5 lakh Chinese vaccine doses arrive
Bangladesh on Wednesday received 5 lakh doses of China's Sinopharm Covid-19 vaccine as a gift.
The development came after the World Health Organization (WHO) listed the Sinopharm vaccine for emergency use, giving a nod for it to be rolled out globally.
Bangladesh was initially reluctant to receive the Chinese vaccine until it got the WHO green signal but the second wave of the pandemic forced the country's health authorities to approve the jabs alongside Russia's Sputnik vaccine to continue its vaccination drive.
South Asia: The new global hotspot?
South Asia, home to a quarter of the world's population, is fast becoming the new global hotspot of the Covid-19 pandemic. Extremely low vaccination rates across South Asia have also put millions of lives in the region at risk.

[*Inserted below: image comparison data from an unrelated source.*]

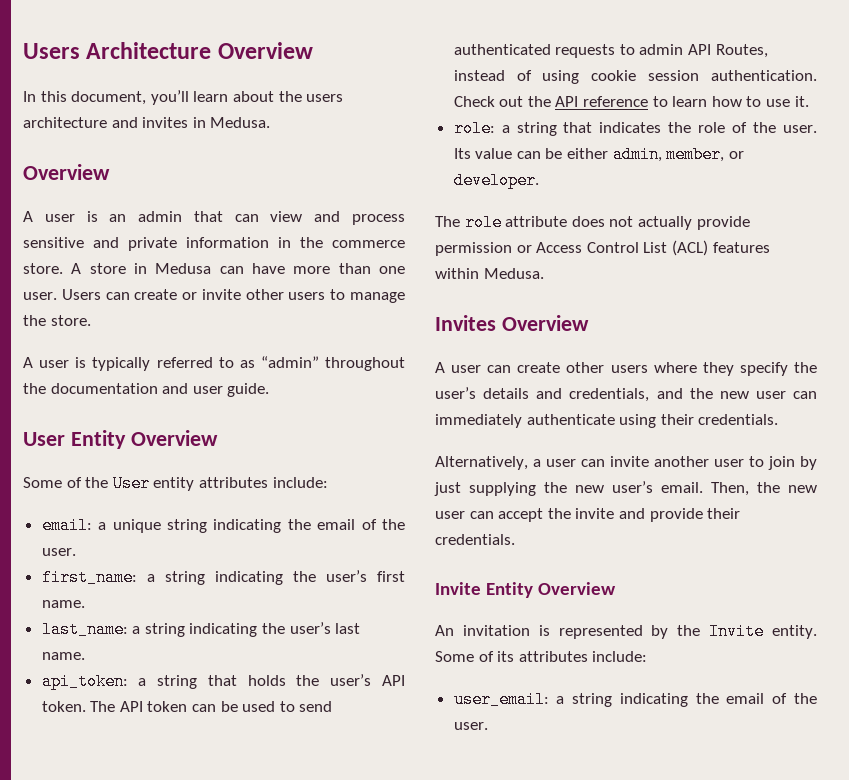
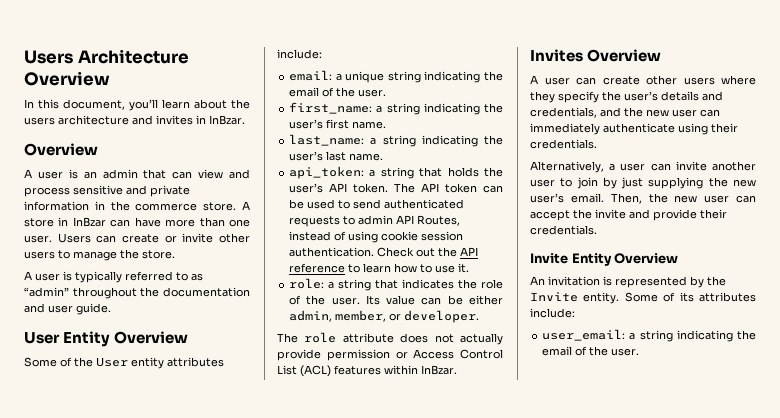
- In this document, you’ll learn about the users architecture and invites in Medusa.
+ In this document, you’ll learn about the users architecture and invites in InBzar.
- A store in Medusa can have more than one user.
+ A store in InBzar can have more than one user.
- The role attribute does not actually provide permission or Access Control List (ACL) features within Medusa.
+ The role attribute does not actually provide permission or Access Control List (ACL) features within InBzar.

Also read: Indian states asked to stop people from dumping bodies of COVID-19 victims into Ganga
India and Nepal's healthcare systems are reaching breaking point. The virus is spreading and crossing borders at a frightening speed. Pakistan, Bangladesh, Afghanistan and Sri Lanka are also seeing a surge.
The new Indian variant of coronavirus has been detected in Sri Lanka and Bangladesh, prompting authorities to axe travel corridors with India. It has been designated a variant of concern by the WHO that might be more contagious than most versions of the coronavirus.